Thai IPA transcription maps Thai script to International Phonetic Alphabet symbols, including the language’s five contrastive tones. Unlike many scripts, Thai tone is not written directly — it is computed from the interaction of the initial consonant’s class, any tone mark, the vowel length, and the syllable’s live/dead status.
How it works
The transcriber maps consonants and vowels to IPA, then derives tone from the classic Thai tone-rule table:
consonant classes: high (ข ส ห …) mid (ก จ ด …) low (ค ง น …)

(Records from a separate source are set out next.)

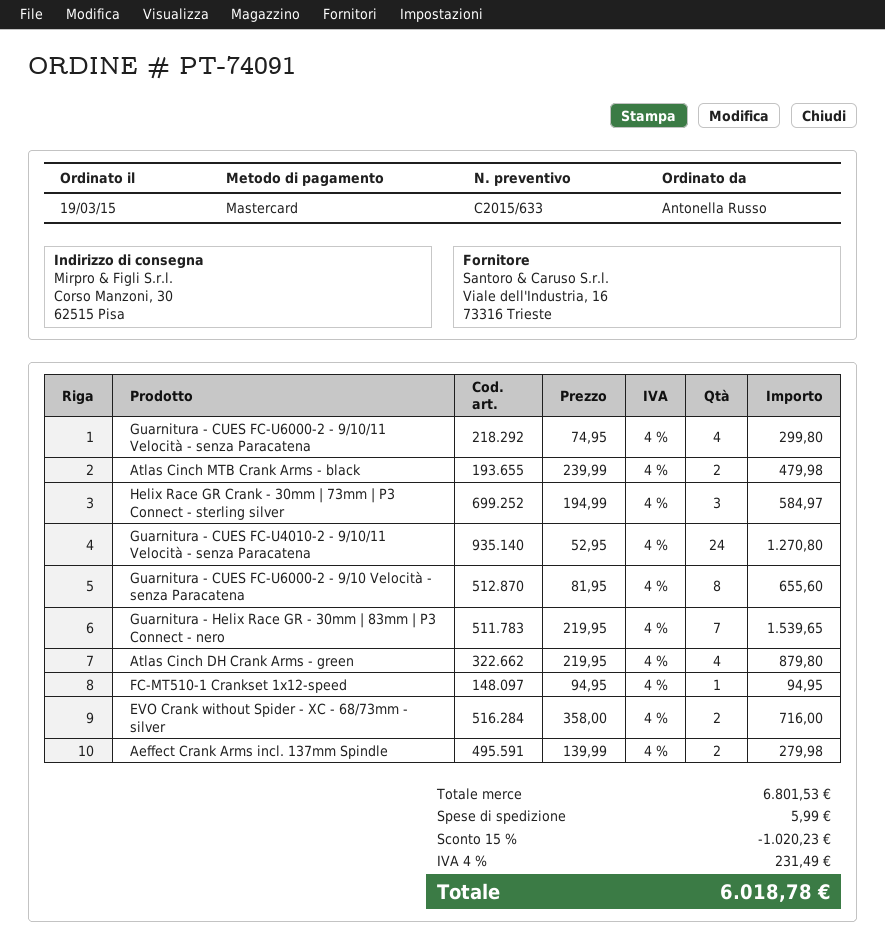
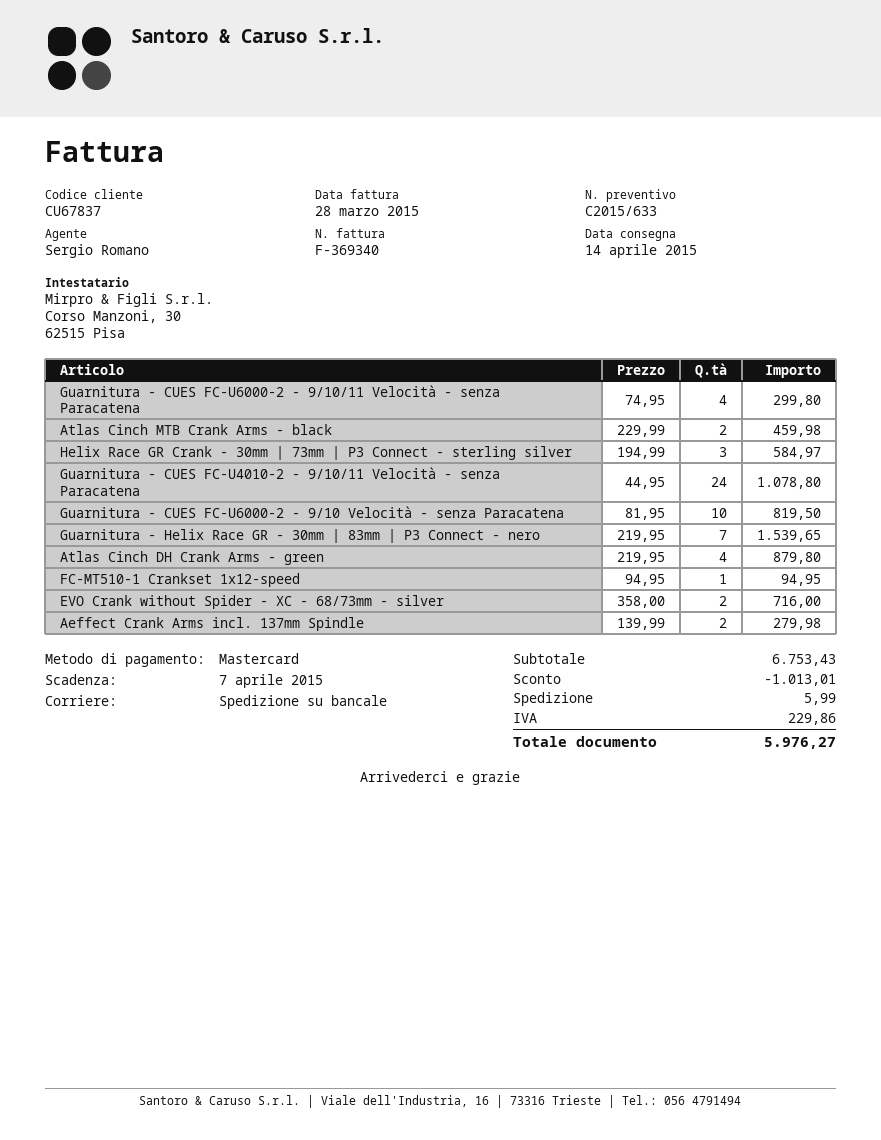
Atlas Cinch MTB Crank Arms - black: 2 x 239.99 = 479.98 -> 2 x 229.99 = 459.98
Guarnitura - CUES FC-U4010-2 - 9/10/11 Velocità - senza Paracatena: 24 x 52.95 = 1270.80 -> 24 x 44.95 = 1078.80
Guarnitura - CUES FC-U6000-2 - 9/10 Velocità - senza Paracatena: 8 x 81.95 = 655.60 -> 10 x 81.95 = 819.50
subtotal: 6801.53 -> 6753.43
discount: 1020.23 -> 1013.01
tax: 231.49 -> 229.86
total: 6018.78 -> 5976.27

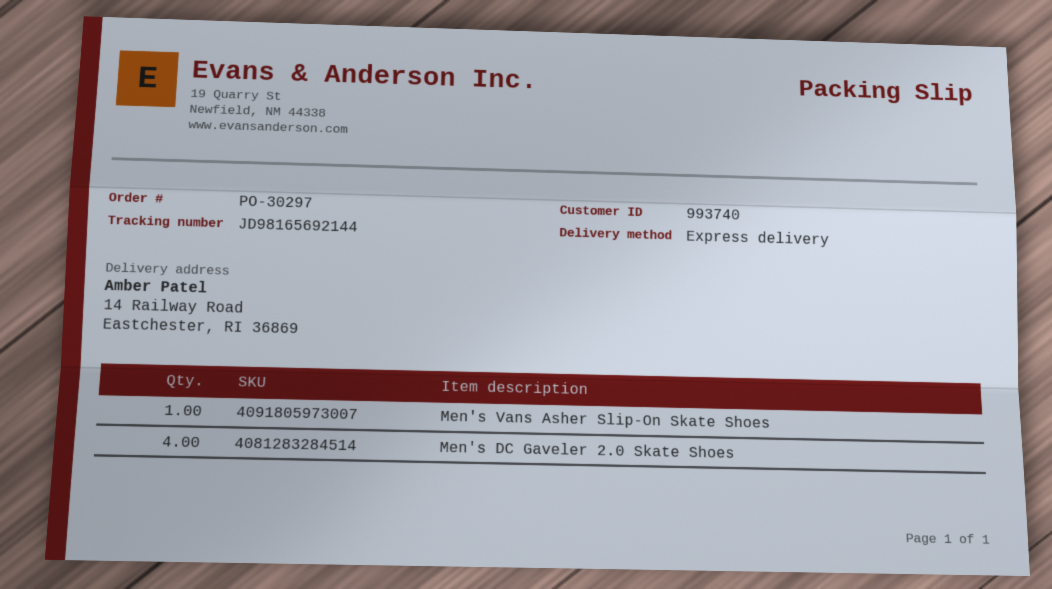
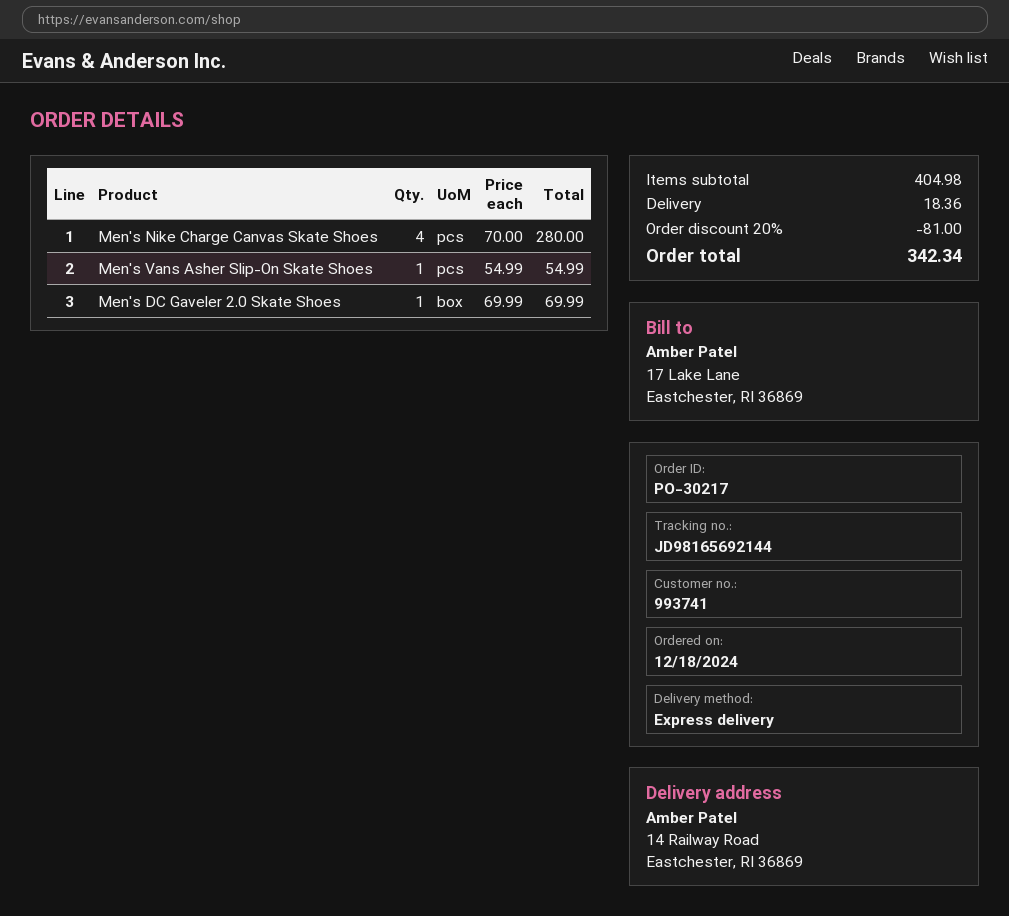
order number: PO-30297 -> PO-30217
customer number: 993740 -> 993741
Men's DC Gaveler 2.0 Skate Shoes: 4 -> 1
Men's Nike Charge Canvas Skate Shoes: none -> 4

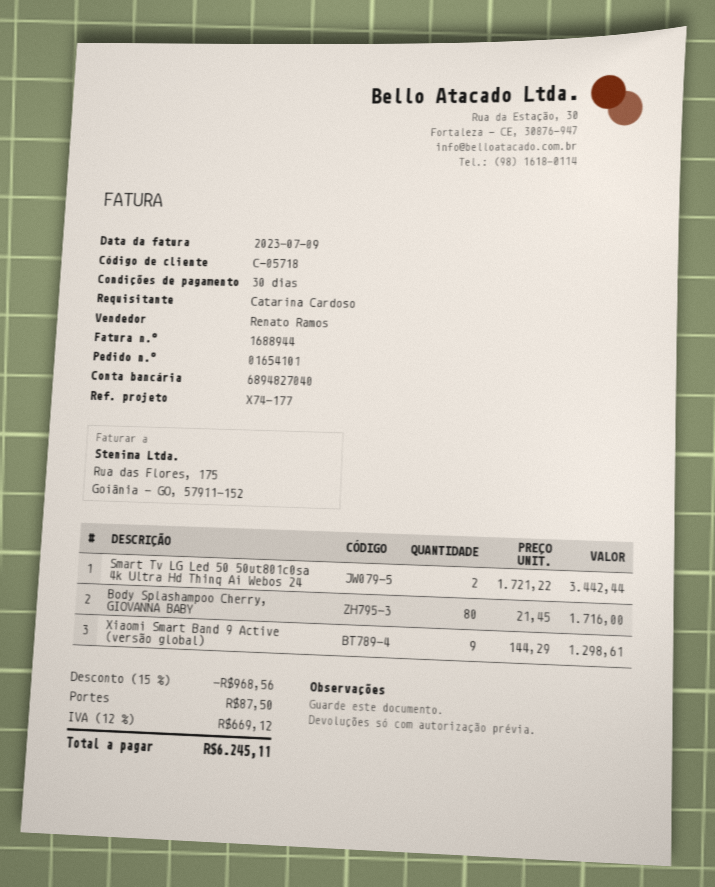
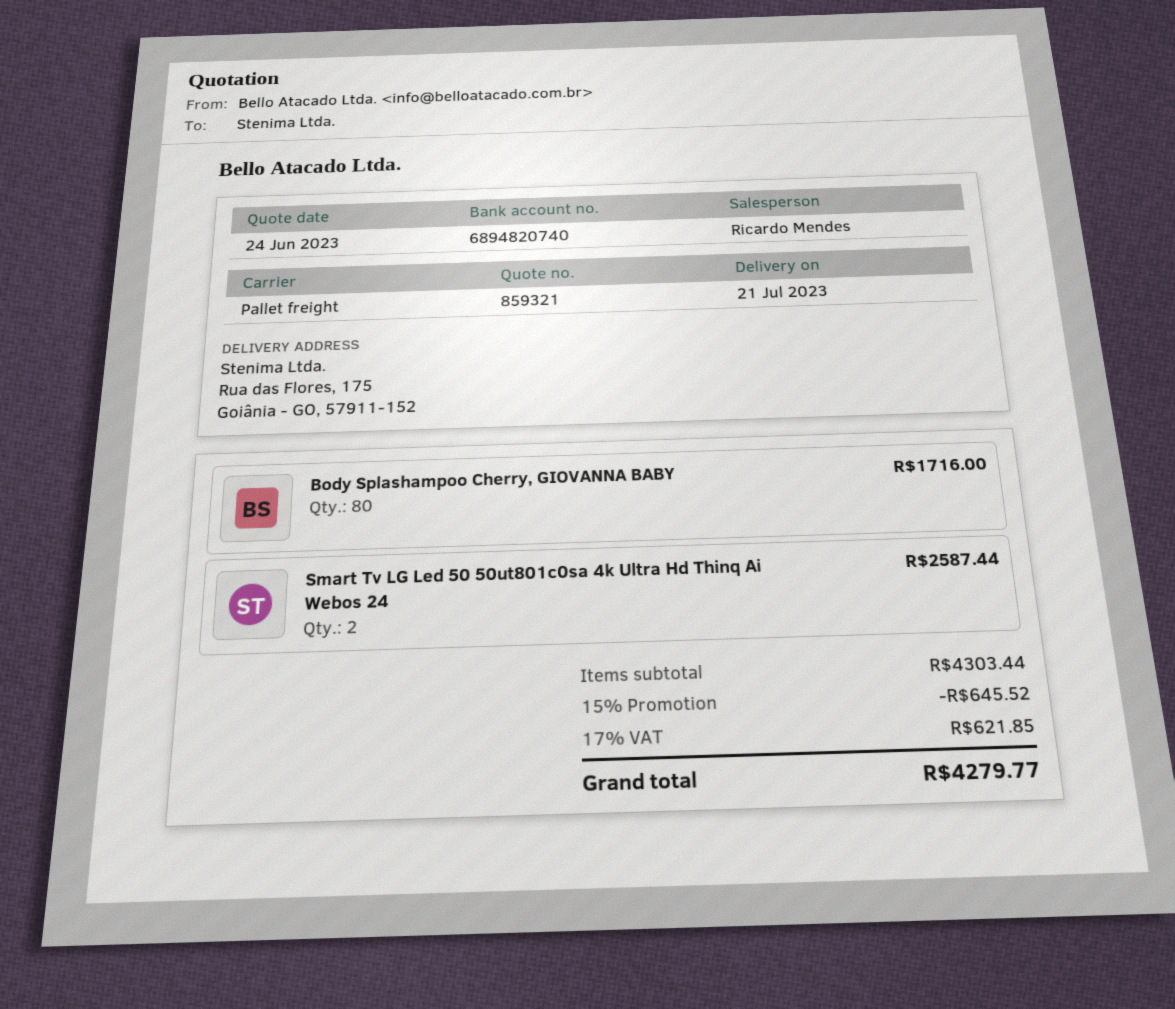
sales rep: Renato Ramos -> Ricardo Mendes
bank account: 6894827040 -> 6894820740
Smart Tv LG Led 50 50ut801c0sa 4k Ultra Hd Thinq Ai Webos 24: 2 for 3442.44 -> 2 for 2587.44
Xiaomi Smart Band 9 Active (versão global): 9 for 1298.61 -> none
discount: 15% = 968.56 -> 15% = 645.52
shipping: 87.50 -> none
tax: 12% = 669.12 -> 17% = 621.85
total: 6245.11 -> 4279.77

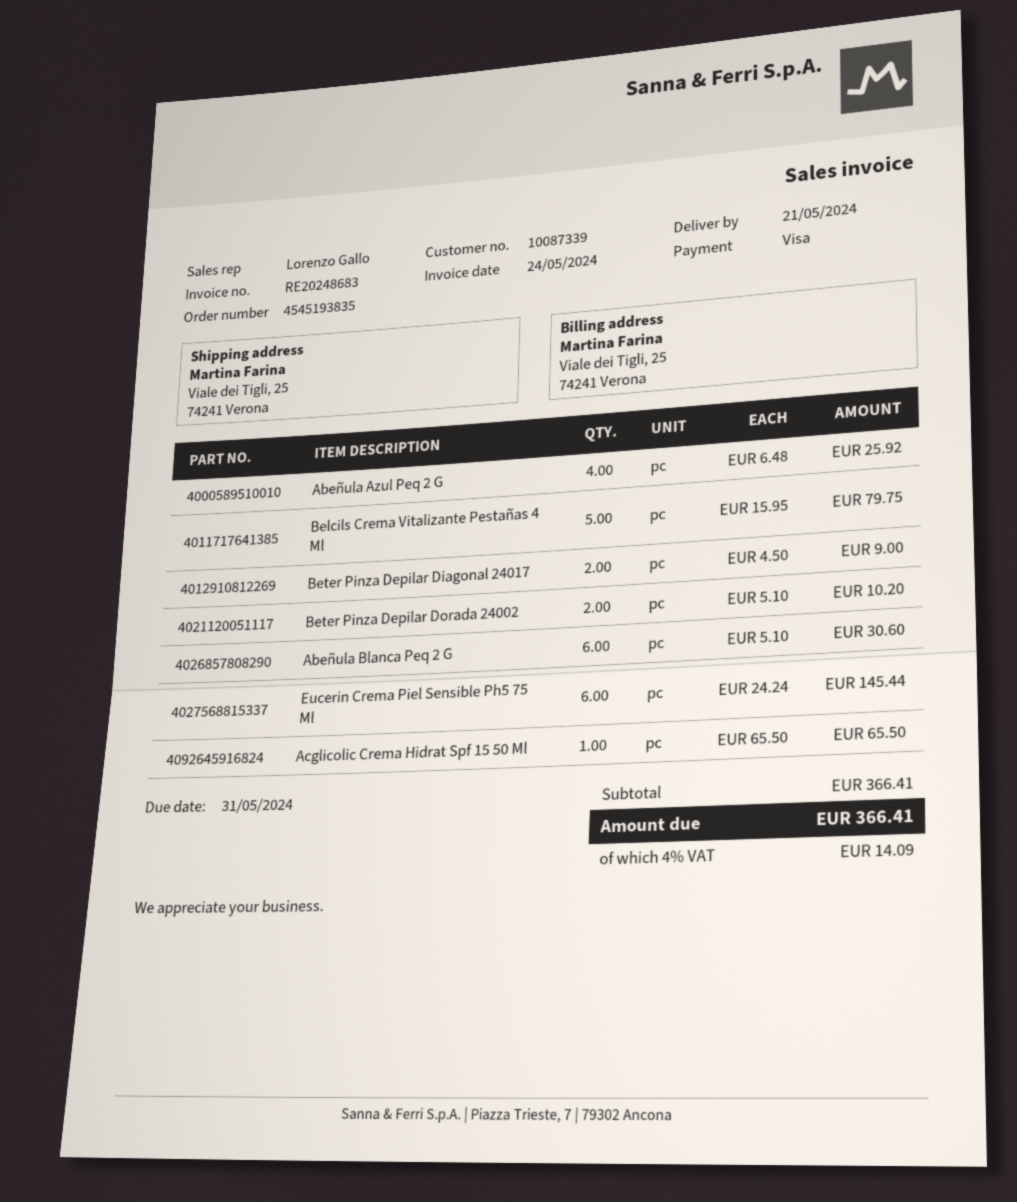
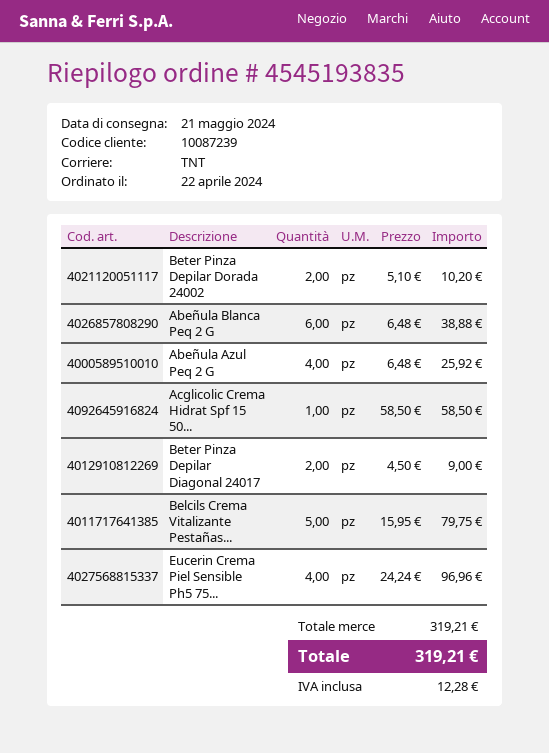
customer number: 10087339 -> 10087239
Abeñula Blanca Peq 2 G: 6 x 5.10 = 30.60 -> 6 x 6.48 = 38.88
Eucerin Crema Piel Sensible Ph5 75 Ml: 6 x 24.24 = 145.44 -> 4 x 24.24 = 96.96
Acglicolic Crema Hidrat Spf 15 50 Ml: 1 x 65.50 = 65.50 -> 1 x 58.50 = 58.50
subtotal: 366.41 -> 319.21
tax: 14.09 -> 12.28
total: 366.41 -> 319.21

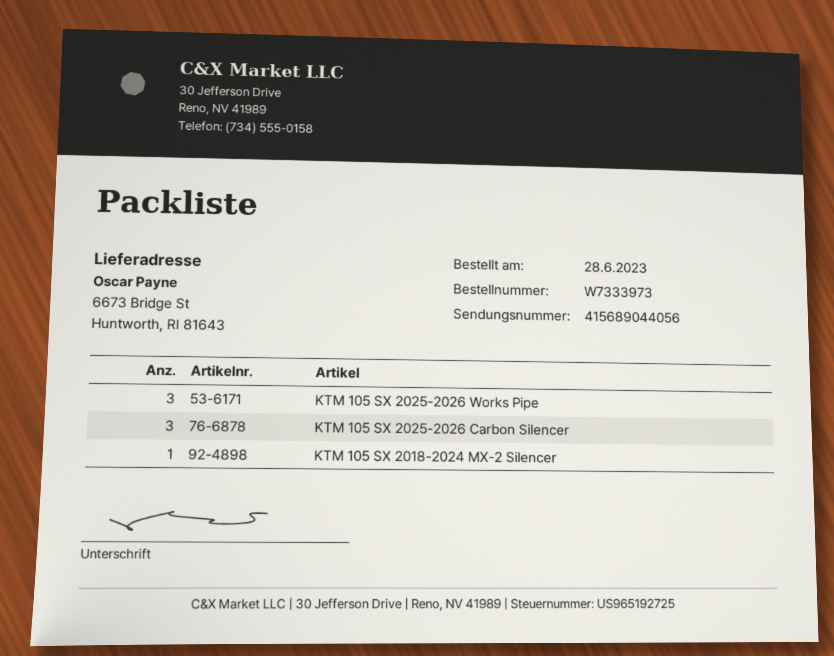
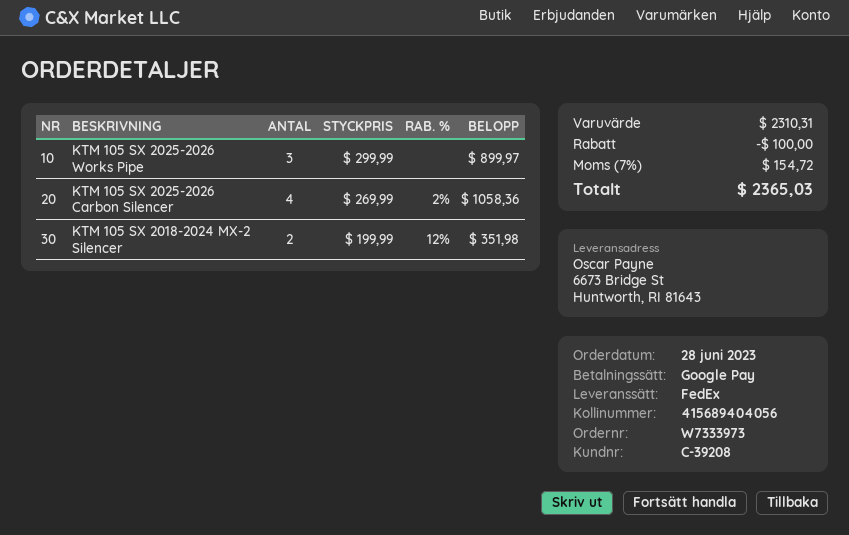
tracking number: 415689044056 -> 415689404056
KTM 105 SX 2025-2026 Carbon Silencer: 3 -> 4
KTM 105 SX 2018-2024 MX-2 Silencer: 1 -> 2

syllable type: live = long vowel / sonorant final
dead = stop final / short vowel
tone marks: ่ (mai ek) ้ (mai tho) ๊ (mai tri) ๋ (mai chattawa)
e.g. mid class + no mark + live → mid tone (˧)
low class + mai tho → high tone (˦˥)
high class + no mark + live → rising tone (˩˩˦)
Each resolved tone is printed as IPA chao tone letters so the contour is unambiguous.
Example and notes
ขา (leg) is a high-class initial /kʰ/ with a long live vowel /aː/ and no tone mark, giving rising tone: /kʰǎː/ → [kʰaː˩˩˦]. ค่า (value) is a low-class /kʰ/ with mai ek over a long live vowel, giving falling tone: [kʰaː˥˩]. The same mai ek yields different tones on high versus low initials — which is exactly why the consonant class drives the rule. Provide clean, single syllables for the most reliable tone computation.